Just like classes - when closure expression is executed.
I have an unusual caption... On creation I capture an
immutable id for my delegates, which are stored in an array.
Indeed, the id of the delegate is just the position of it in
its array.
Then, I call my delegate as a function with a parameter,
depending on it, the call is delegated to another objects
(with the stored id, of course :) )
Another possibility, which I could imagine is: not to store
the id and let the delegate calculate it by some pointer
arithmetic from the array wherein it is stored. Then, no
independent data would be stored at all.
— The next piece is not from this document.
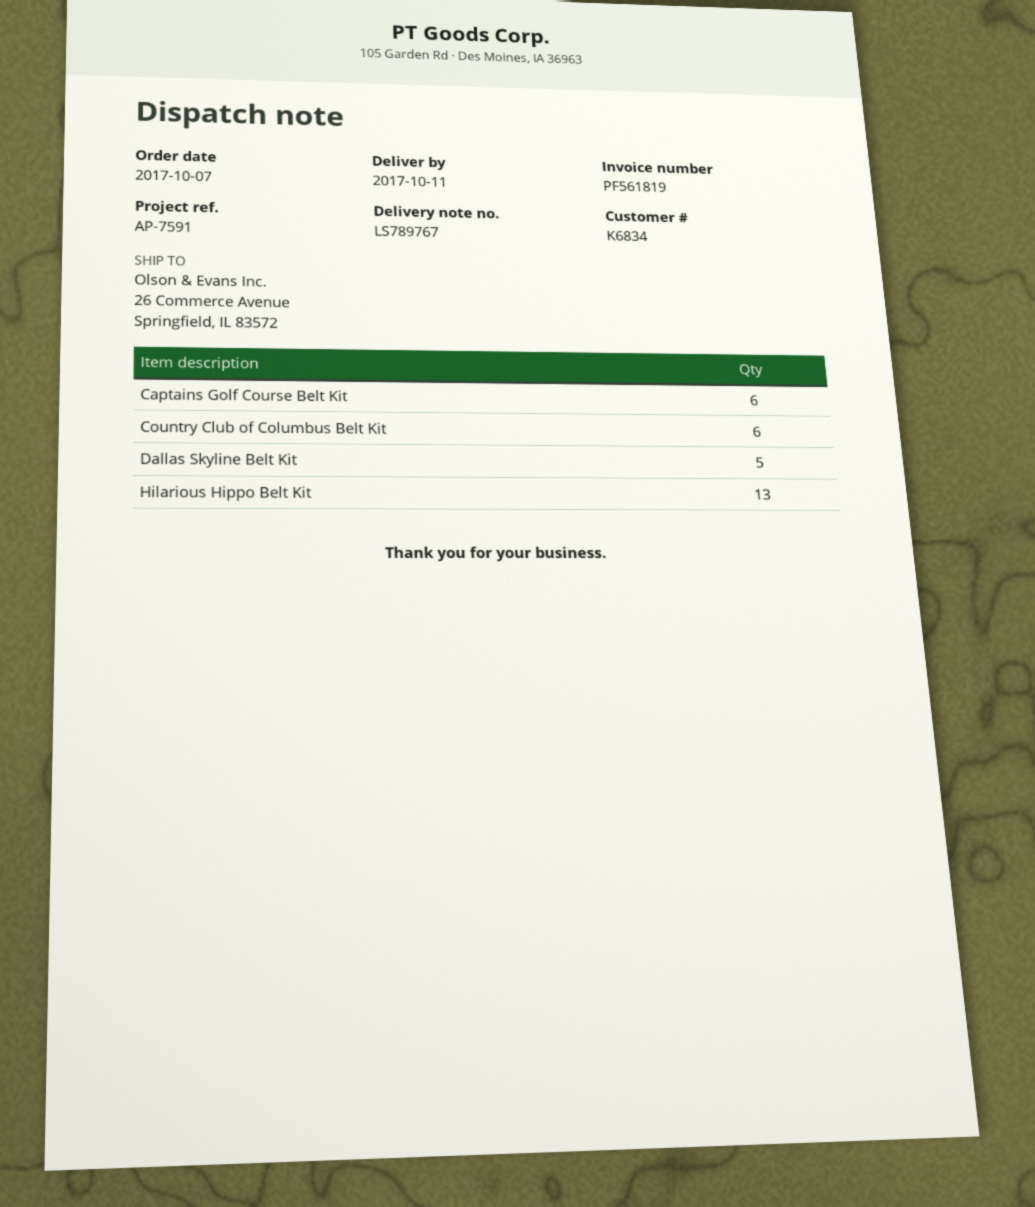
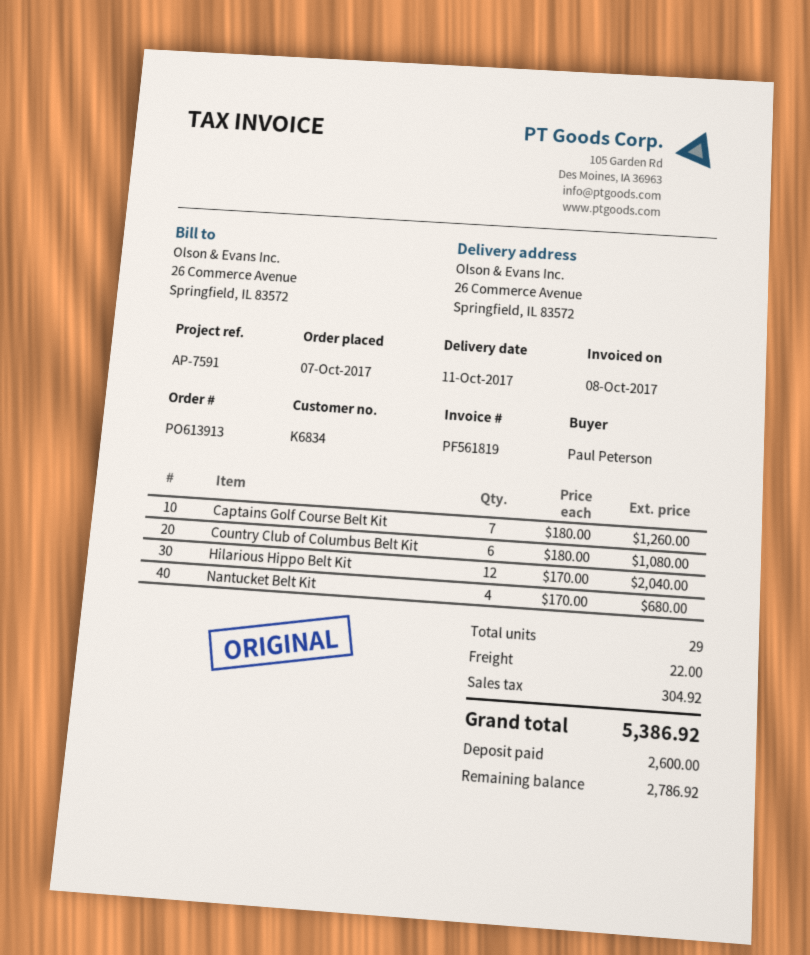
Captains Golf Course Belt Kit: 6 -> 7
Dallas Skyline Belt Kit: 5 -> none
Hilarious Hippo Belt Kit: 13 -> 12
Nantucket Belt Kit: none -> 4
This would assume
however, that different function pointers won't be merged,
although the one and only distinction between them would be
the fact of storing them at different array indices.
Instead of using a delegate you can use a Struct with opCall.
Pass what you want to copy to the struct by using a constructor
and put your function code in opCall method.
An example here:
https://github.com/QAston/transducers-dlang/blob/master/source/transduced/transducers.d#L797
you can see there various variants of doing the same operation,
using closure, function and struct.
Yes, I can. I even used a struct before. But then, all properties
of it were moved to other classes and I decided to not have a
struct just for storing an id. Well, storing an id alone would
maybe be ok for me, but I also have the knowledge, that the id
has to be an ordinal number. And that is why I thought a struct
would be not worth it.
But the solution with the opCall is cool. Thanks for the hint.
So my question was, if I messed up the speed of my code, by
removing the struct. And if the allocation is done like classes -
then it is no problem. I allocate them all once: at the beginning
of my prog, then only use them as functions, so the allocating is
just an initialization effort and nothing bad is happening.